## EXERCISE PROMPT
Starting at the line that contains "Bible says, that" and stopping after the line that contains "html: <span>John chapter", transcribe the listing below exactly; do not include any pictures.

── EXERCISE INPUT ──

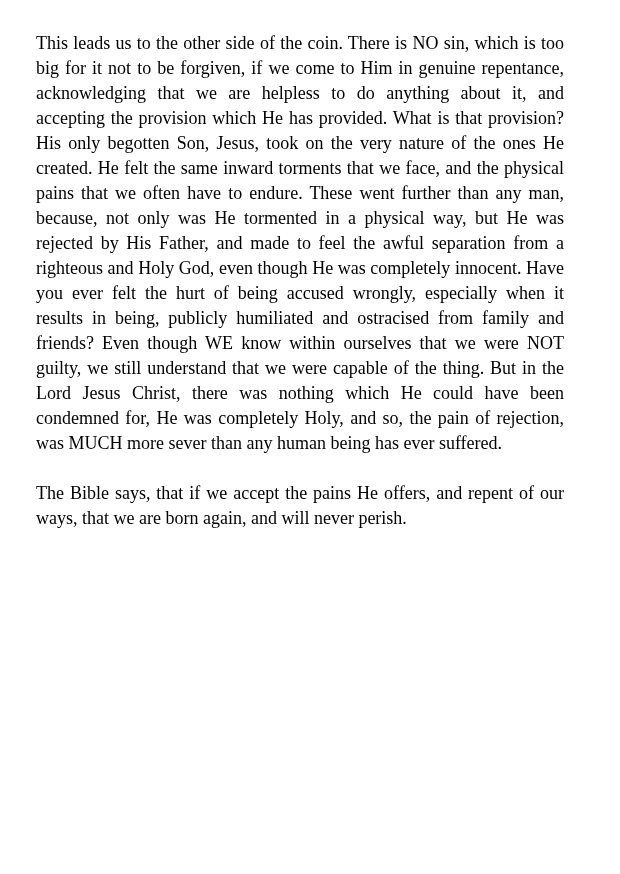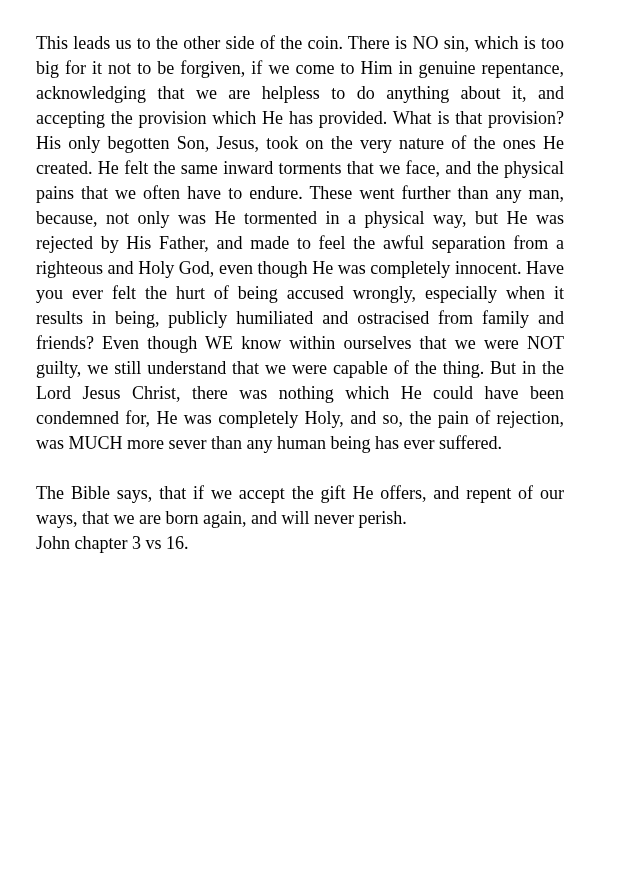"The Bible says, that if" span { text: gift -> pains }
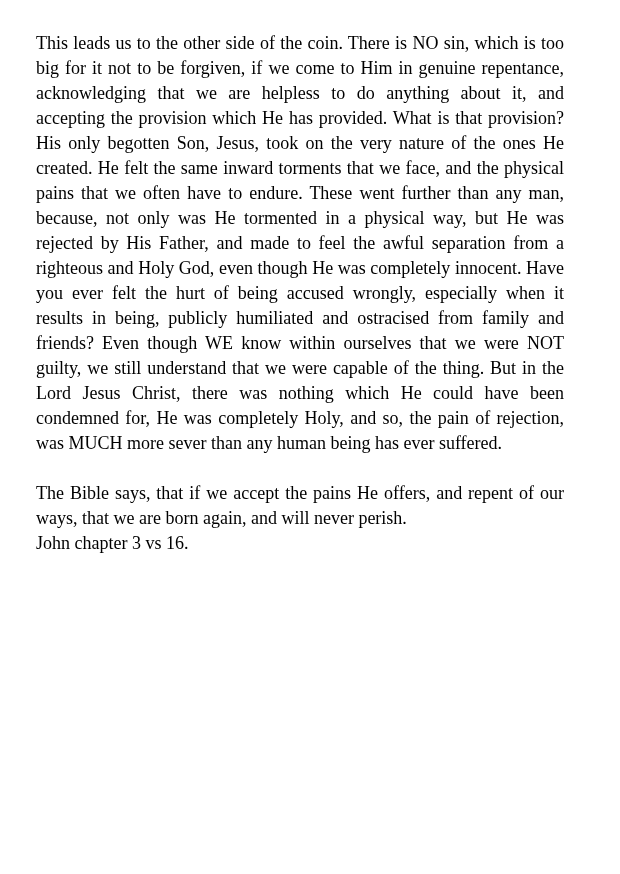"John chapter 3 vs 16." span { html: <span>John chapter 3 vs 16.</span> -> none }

───
── EXERCISE INPUT ──

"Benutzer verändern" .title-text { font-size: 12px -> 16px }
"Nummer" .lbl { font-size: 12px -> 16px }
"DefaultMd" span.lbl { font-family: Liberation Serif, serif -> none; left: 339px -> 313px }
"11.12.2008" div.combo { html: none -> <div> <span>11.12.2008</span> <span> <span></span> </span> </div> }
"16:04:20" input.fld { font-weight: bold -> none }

───

## ANSWER BELOW
"The Bible says, that if" span { text: gift -> pains }
"John chapter 3 vs 16." span { html: <span>John chapter 3 vs 16.</span> -> none }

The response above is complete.